[DATA RECORDS]

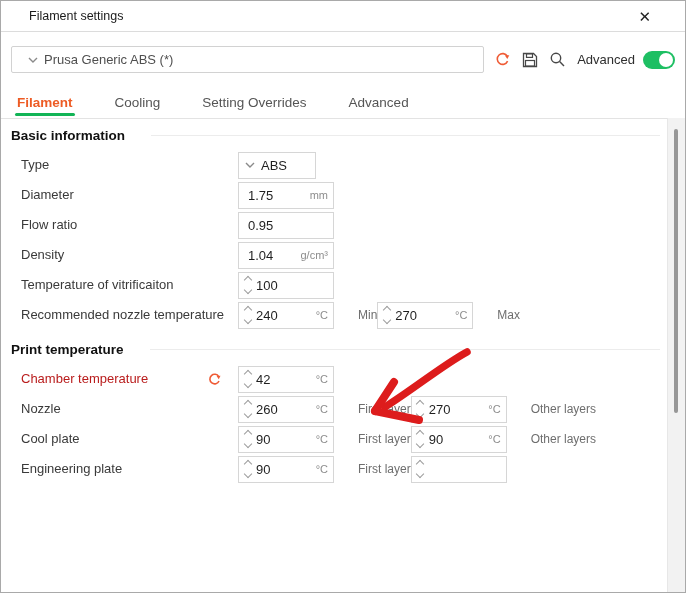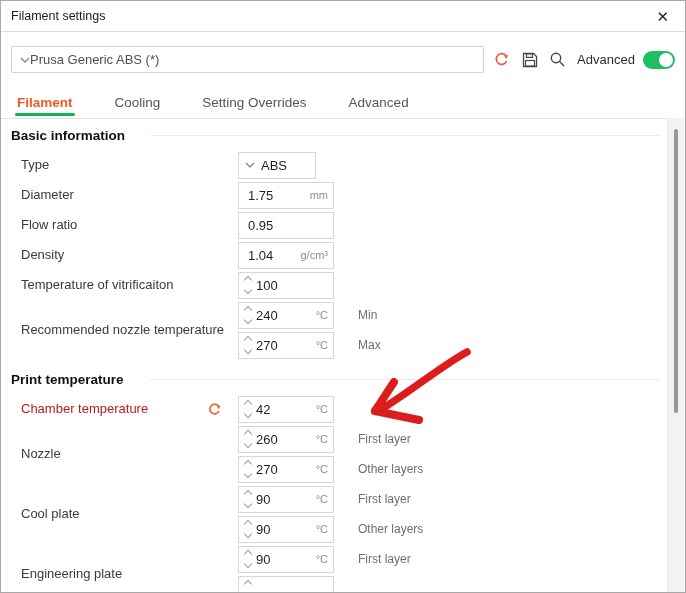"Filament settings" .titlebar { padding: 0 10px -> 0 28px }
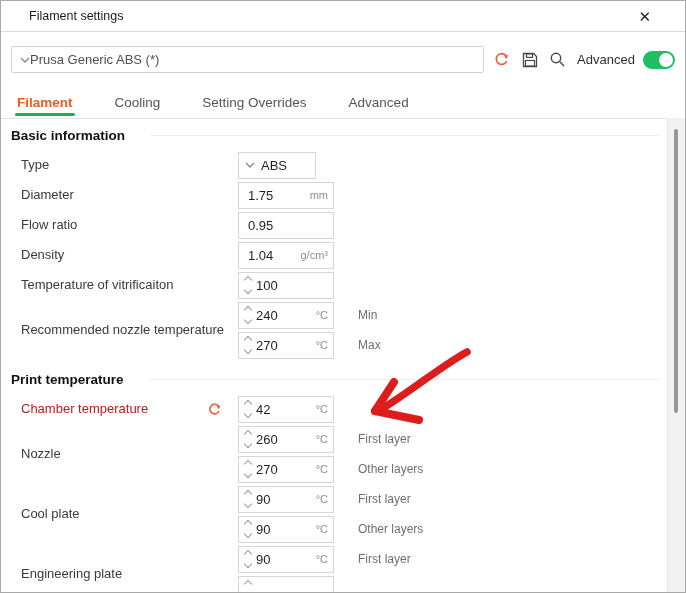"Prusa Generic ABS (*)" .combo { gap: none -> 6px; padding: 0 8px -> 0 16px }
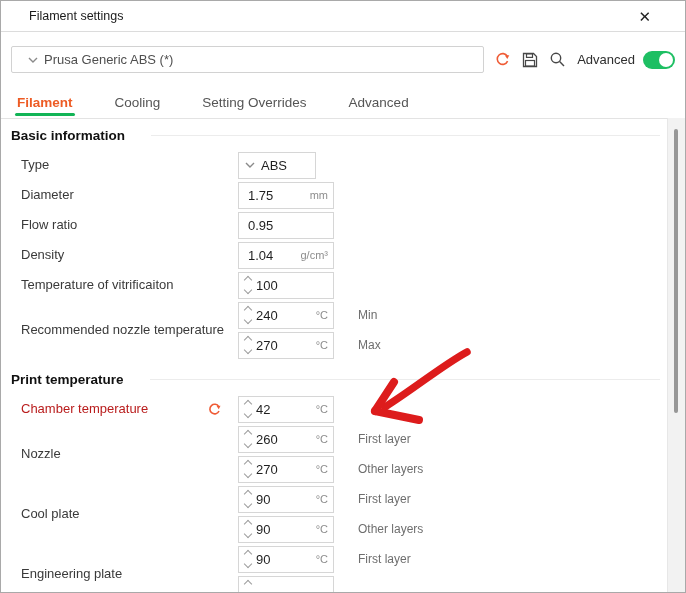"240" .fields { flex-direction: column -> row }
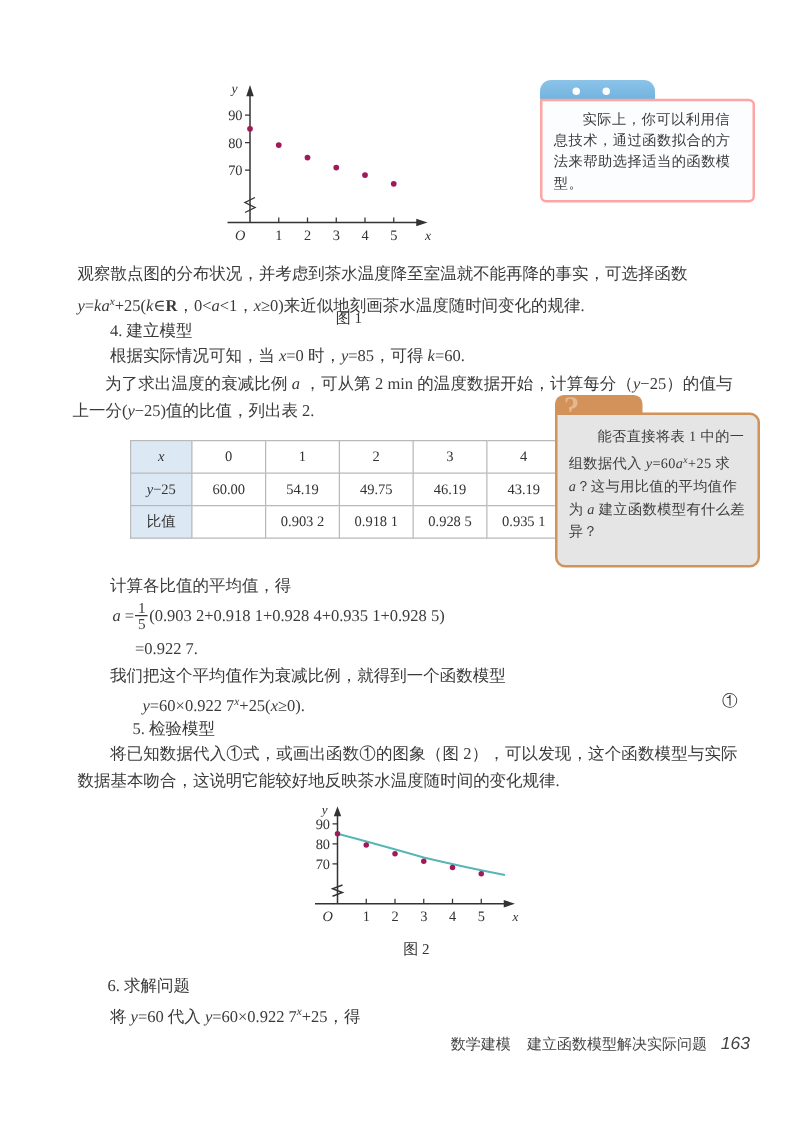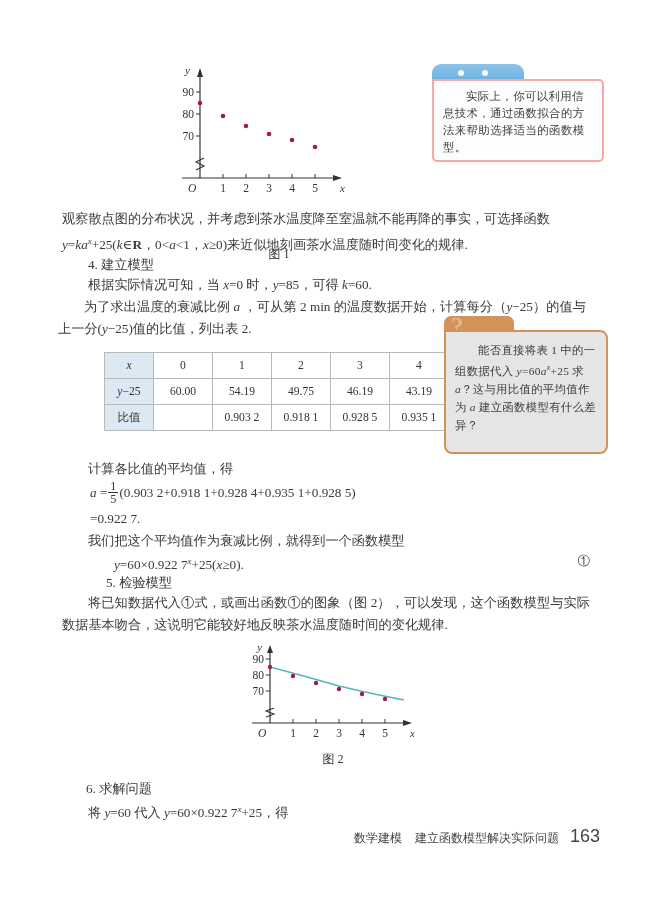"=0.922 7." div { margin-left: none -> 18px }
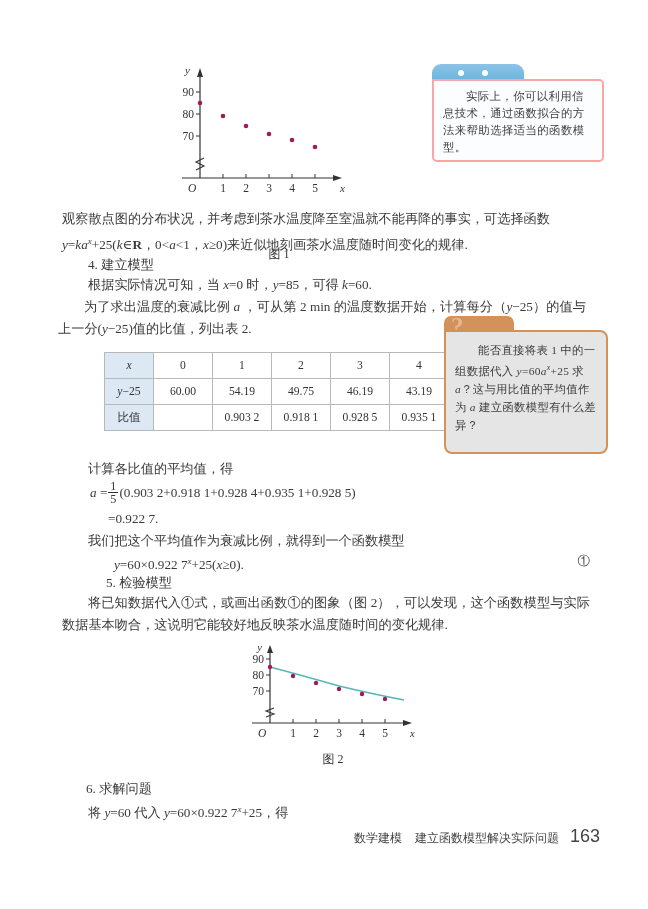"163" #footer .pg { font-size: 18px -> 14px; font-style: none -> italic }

[/DATA RECORDS]
[DATA RECORDS]

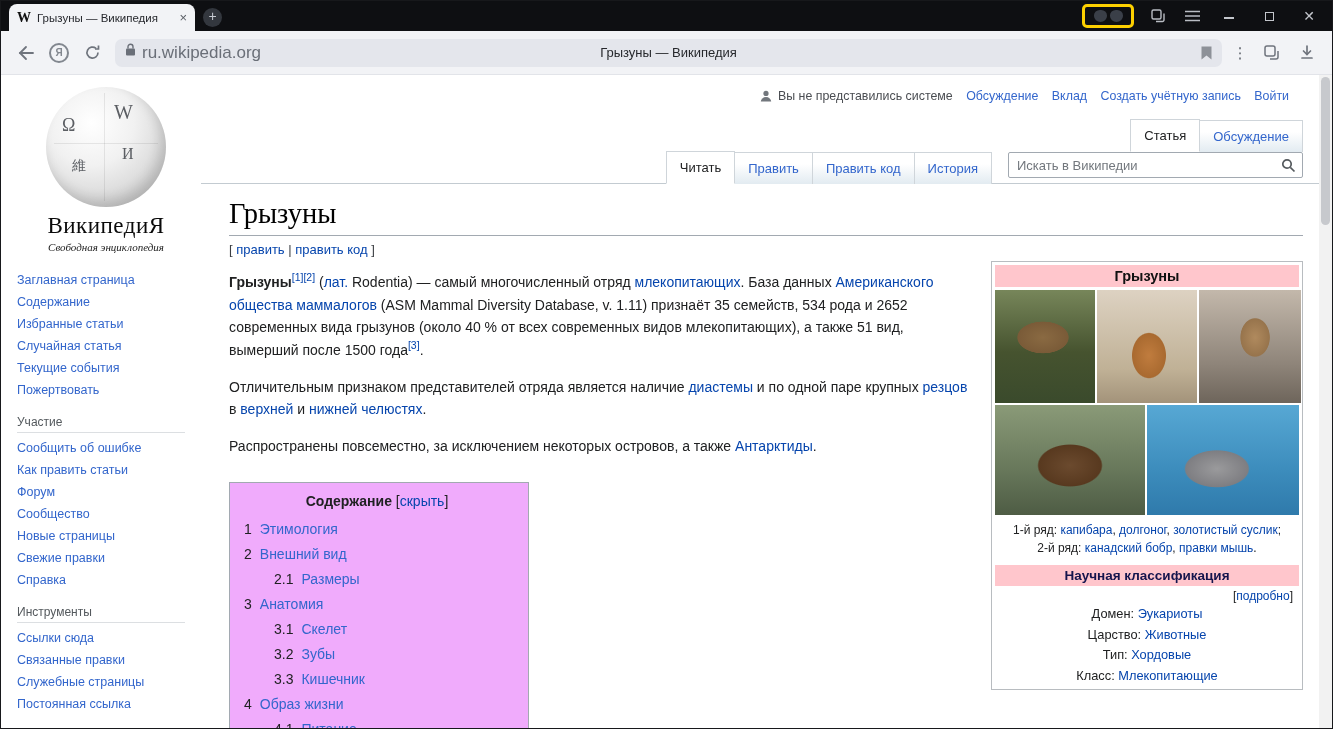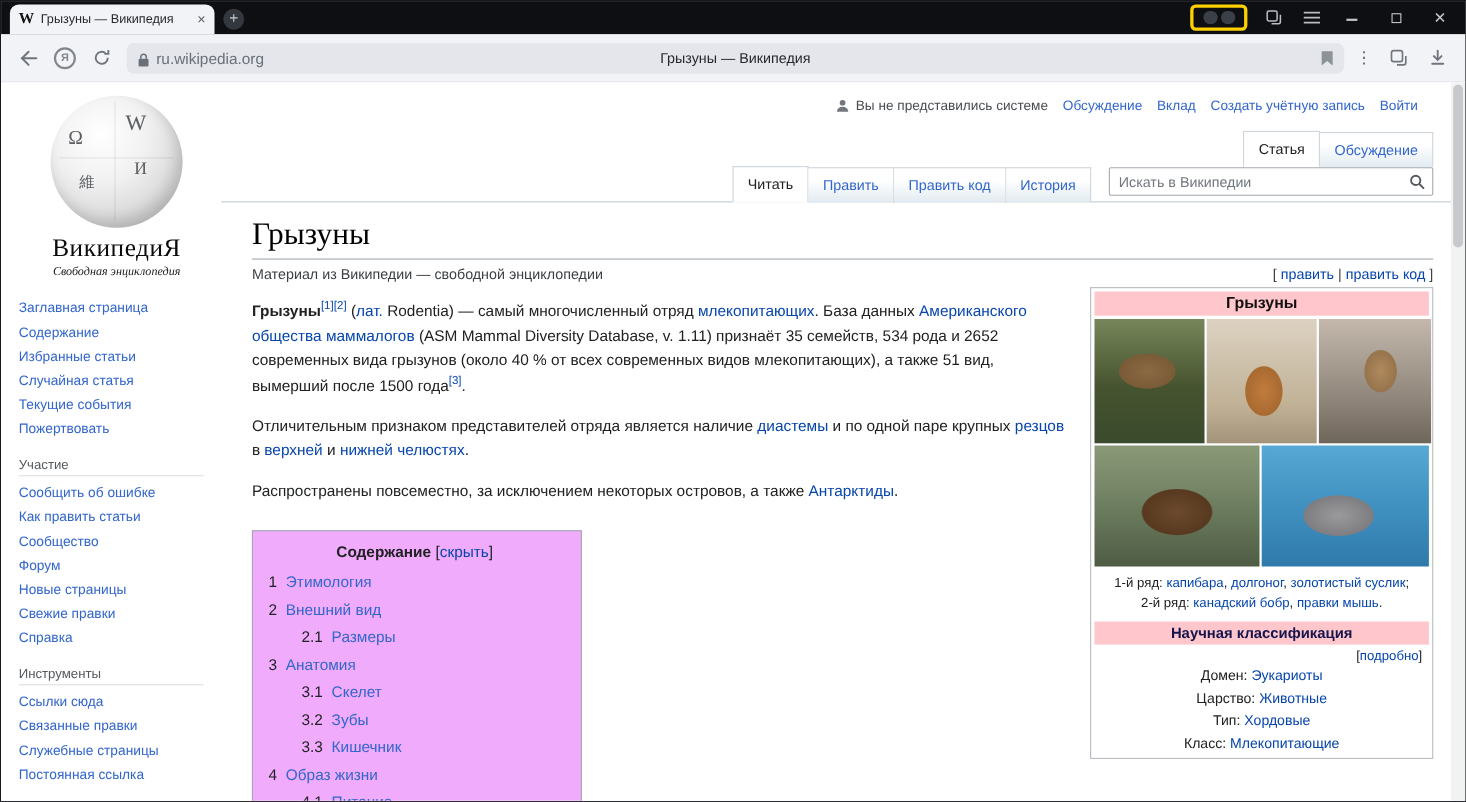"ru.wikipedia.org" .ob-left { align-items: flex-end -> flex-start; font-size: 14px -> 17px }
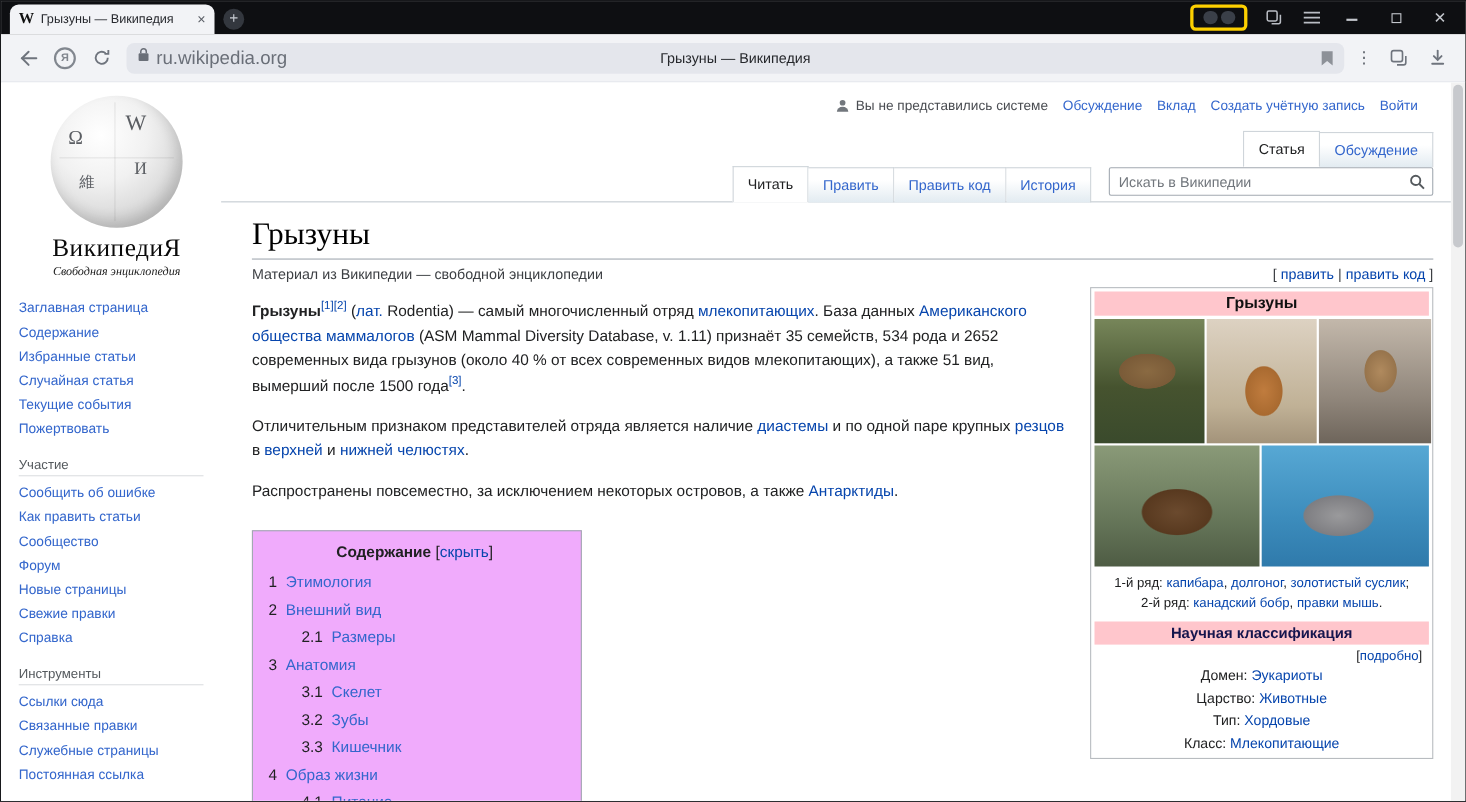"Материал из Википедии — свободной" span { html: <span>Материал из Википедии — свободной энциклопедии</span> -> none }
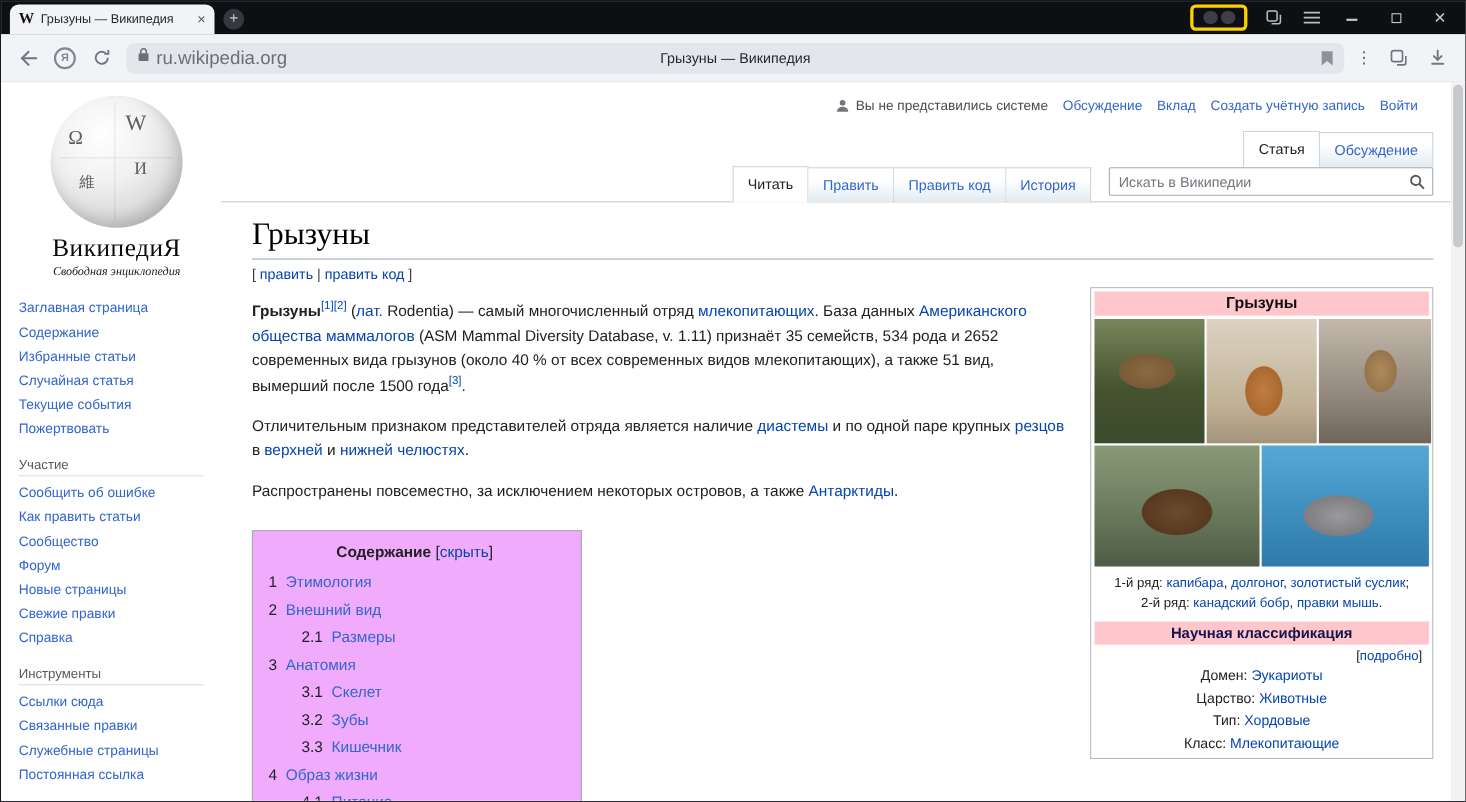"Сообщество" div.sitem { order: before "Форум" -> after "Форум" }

[/DATA RECORDS]

▸ TASK TO COMPLETE
Set the pictures aside and reproduce exactly the lines above, from the line holding "padding: 0 10px" through the line holding "font-size: 18px ->", both included, with nothing else.

▸ ANSWER SPACE
"Filament settings" .titlebar { padding: 0 10px -> 0 28px }
"Prusa Generic ABS (*)" .combo { gap: none -> 6px; padding: 0 8px -> 0 16px }
"240" .fields { flex-direction: column -> row }
"=0.922 7." div { margin-left: none -> 18px }
"163" #footer .pg { font-size: 18px -> 14px; font-style: none -> italic }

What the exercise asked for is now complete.